In 1918 I came back to Haczow on unlimited sick leave from the army. Here for agitating against Austria I was again sent to prison in Przemysl. After leaving prison I returned to Haczow and persuaded 170 people to desert the Austrian army. A group of us disarmed the Austrian army garrison at Nohermerjew on the 30th October 1918 following an order given to me by the Polish army organisation.

The next month, November 1918, I volunteer to join the local military unit at the war and was able to persuade about 100 others to volunteer from Haczow.
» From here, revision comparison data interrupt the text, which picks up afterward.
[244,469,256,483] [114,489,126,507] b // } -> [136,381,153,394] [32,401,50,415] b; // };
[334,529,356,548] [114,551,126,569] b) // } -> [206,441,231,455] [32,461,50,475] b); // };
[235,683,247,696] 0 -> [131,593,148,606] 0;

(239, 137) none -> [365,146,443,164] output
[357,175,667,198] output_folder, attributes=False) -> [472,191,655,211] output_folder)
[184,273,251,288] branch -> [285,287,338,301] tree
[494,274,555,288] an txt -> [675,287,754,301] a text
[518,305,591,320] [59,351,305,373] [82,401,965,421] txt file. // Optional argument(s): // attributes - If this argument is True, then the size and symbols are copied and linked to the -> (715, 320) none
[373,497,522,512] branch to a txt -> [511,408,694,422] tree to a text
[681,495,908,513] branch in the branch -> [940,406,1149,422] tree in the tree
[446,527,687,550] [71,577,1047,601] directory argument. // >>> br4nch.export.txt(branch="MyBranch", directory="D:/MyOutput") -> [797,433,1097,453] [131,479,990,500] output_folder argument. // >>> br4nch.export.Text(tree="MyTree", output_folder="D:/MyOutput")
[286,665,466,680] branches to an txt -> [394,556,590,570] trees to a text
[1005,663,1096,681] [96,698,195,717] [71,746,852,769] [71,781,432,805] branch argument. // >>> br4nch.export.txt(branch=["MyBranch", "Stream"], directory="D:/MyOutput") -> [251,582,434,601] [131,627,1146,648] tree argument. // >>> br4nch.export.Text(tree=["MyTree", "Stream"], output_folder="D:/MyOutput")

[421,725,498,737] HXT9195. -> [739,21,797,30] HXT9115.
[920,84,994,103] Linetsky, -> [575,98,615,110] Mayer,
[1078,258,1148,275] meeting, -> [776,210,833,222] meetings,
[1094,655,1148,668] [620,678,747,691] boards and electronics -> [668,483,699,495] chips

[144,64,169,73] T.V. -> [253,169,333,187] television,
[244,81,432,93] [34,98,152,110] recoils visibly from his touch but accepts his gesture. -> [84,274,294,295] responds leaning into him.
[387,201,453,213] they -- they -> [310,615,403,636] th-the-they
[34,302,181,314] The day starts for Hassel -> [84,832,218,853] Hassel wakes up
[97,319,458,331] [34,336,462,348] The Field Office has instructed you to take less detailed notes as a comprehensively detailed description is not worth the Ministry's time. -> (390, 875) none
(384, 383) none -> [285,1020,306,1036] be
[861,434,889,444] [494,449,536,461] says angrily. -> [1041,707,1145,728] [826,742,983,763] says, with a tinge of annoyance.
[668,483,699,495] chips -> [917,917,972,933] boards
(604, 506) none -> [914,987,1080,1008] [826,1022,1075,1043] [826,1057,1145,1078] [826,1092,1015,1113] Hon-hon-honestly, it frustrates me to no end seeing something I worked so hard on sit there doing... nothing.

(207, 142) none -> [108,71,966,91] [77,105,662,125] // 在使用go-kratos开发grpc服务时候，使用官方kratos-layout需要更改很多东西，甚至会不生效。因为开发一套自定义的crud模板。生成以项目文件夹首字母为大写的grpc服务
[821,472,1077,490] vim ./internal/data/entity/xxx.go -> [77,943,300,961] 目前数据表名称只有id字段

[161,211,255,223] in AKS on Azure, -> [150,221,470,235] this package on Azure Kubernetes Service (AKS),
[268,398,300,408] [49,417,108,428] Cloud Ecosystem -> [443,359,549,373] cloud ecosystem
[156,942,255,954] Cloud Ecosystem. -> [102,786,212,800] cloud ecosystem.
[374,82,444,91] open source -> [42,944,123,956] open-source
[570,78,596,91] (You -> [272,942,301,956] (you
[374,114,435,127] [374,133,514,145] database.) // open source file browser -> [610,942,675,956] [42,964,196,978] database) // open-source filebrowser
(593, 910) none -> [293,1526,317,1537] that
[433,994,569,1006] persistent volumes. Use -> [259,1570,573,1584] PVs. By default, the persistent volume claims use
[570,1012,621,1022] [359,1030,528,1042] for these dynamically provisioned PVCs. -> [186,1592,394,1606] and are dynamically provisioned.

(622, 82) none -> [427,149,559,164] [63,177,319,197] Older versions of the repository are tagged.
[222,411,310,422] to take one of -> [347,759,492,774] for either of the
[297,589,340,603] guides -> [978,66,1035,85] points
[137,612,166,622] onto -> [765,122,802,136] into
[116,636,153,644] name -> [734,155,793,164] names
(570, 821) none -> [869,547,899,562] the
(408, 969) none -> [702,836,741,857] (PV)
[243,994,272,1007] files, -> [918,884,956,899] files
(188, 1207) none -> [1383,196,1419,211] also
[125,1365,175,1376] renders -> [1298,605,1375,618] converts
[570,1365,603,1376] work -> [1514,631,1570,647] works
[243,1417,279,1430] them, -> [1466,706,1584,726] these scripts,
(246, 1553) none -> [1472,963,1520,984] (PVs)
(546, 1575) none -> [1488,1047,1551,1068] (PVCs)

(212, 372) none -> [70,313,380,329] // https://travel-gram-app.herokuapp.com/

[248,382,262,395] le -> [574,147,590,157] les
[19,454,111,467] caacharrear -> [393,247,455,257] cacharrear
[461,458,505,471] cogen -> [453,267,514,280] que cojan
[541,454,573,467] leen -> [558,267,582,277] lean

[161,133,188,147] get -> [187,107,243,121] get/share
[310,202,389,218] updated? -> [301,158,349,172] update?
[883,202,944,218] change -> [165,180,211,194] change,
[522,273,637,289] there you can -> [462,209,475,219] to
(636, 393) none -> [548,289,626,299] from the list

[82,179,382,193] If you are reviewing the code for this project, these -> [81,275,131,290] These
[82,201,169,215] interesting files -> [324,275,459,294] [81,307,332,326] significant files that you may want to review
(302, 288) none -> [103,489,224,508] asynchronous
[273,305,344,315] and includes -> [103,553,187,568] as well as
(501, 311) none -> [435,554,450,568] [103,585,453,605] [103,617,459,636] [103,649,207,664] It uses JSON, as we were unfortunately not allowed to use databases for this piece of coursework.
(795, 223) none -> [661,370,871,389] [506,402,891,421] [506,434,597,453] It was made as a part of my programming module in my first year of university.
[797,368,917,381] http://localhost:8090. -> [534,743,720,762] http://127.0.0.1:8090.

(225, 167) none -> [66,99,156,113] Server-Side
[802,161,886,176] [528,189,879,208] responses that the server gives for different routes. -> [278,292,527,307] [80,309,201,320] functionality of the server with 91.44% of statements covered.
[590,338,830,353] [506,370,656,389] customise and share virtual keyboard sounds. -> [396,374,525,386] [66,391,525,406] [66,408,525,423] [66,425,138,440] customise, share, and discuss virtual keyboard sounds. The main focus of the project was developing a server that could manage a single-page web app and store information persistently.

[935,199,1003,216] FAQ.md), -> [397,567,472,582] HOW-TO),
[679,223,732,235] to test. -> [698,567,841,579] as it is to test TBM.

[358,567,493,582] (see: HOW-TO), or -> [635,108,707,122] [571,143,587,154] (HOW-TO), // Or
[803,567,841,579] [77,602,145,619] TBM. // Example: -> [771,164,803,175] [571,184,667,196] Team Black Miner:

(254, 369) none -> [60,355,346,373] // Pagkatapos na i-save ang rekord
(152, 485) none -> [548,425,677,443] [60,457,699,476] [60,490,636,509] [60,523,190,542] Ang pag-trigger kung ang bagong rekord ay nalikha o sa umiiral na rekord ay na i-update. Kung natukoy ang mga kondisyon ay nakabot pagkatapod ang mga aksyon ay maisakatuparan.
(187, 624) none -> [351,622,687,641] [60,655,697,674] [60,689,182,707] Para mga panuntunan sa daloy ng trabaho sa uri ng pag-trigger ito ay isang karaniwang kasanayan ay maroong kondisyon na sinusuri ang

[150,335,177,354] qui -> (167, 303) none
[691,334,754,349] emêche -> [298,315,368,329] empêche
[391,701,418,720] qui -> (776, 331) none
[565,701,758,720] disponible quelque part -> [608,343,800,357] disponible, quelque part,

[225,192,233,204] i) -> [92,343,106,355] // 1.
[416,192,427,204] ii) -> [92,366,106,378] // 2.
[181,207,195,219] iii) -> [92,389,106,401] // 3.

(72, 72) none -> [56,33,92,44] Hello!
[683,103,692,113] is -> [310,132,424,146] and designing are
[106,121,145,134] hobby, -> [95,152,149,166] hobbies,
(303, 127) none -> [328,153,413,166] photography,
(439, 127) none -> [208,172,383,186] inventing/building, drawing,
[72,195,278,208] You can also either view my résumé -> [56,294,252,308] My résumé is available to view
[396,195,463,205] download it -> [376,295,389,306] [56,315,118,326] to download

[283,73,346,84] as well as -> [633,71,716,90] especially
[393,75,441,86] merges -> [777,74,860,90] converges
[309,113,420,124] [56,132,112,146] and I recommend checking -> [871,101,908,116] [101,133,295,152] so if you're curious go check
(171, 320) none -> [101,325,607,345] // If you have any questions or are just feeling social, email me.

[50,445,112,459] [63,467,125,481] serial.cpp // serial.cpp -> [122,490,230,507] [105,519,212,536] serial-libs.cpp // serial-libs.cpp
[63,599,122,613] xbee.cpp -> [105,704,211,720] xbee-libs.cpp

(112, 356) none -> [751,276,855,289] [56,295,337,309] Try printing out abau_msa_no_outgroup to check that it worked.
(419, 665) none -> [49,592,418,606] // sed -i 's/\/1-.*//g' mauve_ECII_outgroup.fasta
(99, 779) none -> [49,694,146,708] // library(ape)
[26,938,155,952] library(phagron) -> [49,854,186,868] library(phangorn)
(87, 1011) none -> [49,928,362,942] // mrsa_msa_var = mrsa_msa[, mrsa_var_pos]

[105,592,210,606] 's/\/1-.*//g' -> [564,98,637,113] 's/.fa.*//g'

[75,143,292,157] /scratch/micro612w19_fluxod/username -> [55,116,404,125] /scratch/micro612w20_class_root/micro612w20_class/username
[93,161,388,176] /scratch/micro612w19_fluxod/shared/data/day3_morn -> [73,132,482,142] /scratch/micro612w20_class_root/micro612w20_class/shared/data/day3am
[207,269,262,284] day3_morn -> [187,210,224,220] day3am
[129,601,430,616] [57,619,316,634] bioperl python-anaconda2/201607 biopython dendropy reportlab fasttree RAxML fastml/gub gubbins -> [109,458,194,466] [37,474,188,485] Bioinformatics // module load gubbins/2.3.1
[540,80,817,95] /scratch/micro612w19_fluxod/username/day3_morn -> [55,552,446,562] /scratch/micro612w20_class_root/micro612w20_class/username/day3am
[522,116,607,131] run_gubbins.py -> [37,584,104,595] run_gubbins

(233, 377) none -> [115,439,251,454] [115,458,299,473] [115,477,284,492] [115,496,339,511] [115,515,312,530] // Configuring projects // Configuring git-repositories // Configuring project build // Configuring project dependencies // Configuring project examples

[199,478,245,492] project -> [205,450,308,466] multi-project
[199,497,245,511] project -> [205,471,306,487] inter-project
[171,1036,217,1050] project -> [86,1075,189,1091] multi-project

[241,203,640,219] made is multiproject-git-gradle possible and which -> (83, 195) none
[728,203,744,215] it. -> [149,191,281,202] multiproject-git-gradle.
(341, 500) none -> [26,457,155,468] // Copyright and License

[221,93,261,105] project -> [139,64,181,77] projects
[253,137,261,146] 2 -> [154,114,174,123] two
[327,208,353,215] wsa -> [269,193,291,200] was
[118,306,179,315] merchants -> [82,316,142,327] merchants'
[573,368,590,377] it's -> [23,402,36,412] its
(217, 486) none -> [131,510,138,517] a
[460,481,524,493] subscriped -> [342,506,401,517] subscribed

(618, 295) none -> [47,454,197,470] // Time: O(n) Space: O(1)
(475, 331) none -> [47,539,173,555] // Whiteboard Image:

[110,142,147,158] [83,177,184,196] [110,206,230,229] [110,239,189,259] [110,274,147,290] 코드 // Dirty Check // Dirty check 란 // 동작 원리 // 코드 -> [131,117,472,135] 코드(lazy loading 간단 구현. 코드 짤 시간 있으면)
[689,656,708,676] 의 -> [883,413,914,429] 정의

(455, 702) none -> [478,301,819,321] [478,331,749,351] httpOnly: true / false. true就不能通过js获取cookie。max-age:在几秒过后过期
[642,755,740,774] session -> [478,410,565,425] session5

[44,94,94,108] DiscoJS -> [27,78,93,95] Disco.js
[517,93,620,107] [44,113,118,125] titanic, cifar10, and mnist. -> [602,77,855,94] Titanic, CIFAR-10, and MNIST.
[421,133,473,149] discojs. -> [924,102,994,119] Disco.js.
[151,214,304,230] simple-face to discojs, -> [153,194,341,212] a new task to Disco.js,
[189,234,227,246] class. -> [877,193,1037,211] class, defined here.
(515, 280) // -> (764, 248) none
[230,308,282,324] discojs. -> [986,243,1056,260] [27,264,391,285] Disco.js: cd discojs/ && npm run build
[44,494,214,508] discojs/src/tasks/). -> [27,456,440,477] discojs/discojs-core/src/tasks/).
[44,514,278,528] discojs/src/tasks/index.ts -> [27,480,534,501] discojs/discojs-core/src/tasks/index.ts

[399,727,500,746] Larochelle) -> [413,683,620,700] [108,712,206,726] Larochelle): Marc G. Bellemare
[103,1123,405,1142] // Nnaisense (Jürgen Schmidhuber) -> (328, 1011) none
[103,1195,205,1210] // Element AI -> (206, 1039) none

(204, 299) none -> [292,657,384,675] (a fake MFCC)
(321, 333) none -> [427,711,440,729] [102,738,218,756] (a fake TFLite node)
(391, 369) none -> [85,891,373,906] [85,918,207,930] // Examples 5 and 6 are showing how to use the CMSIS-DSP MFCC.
On 11 May 1921 I travelled to Lwow to volunteer to take part in the uprising in the region of Gorny Slask [Upper Silesia, a German-Polish region whose territory was disputed and was made subject to a League of Nations sponsored referendum on which country it was to be part of] but I wasn’t sent to the front.

Sunday, 10 August 2008

Portrait of dad at around fifty


Well, dad recovered from everything that life, war, disease and hunger could throw at him. He became a very successful businessman and this portrait of him was made at the peak of his energy and vigour at around fifty in the early 1970s.

Danka and Zosia, Pahlevi, Persia, August 1942


Two young girls in Polish uniforms on the beach at Pahlevi. The clothing looks fine but the faces, especially the expression in their eyes, cannot hide what they have been through. Aged fifteen and seventeen respectively they have known violence, death threats, ethnic cleansing, forced labour, hunger and near starvation, repeated bouts of disease and sickness, and the slow fading away of their mother.

The Stepek Family Farm, Haczow, Poland


Great Aunts Helena and Aleksandra enjoy the sunshine in this photo taken in the post-war years.


The family farm house in thick snow. It is a typical wooden farm house of the area in south-east Poland at the foothills of the Carpathian Mountains, close to Slovakia to the south and Ukraine to the east. I hope some day soon to visit for myself and add some new photos of the house to this blog.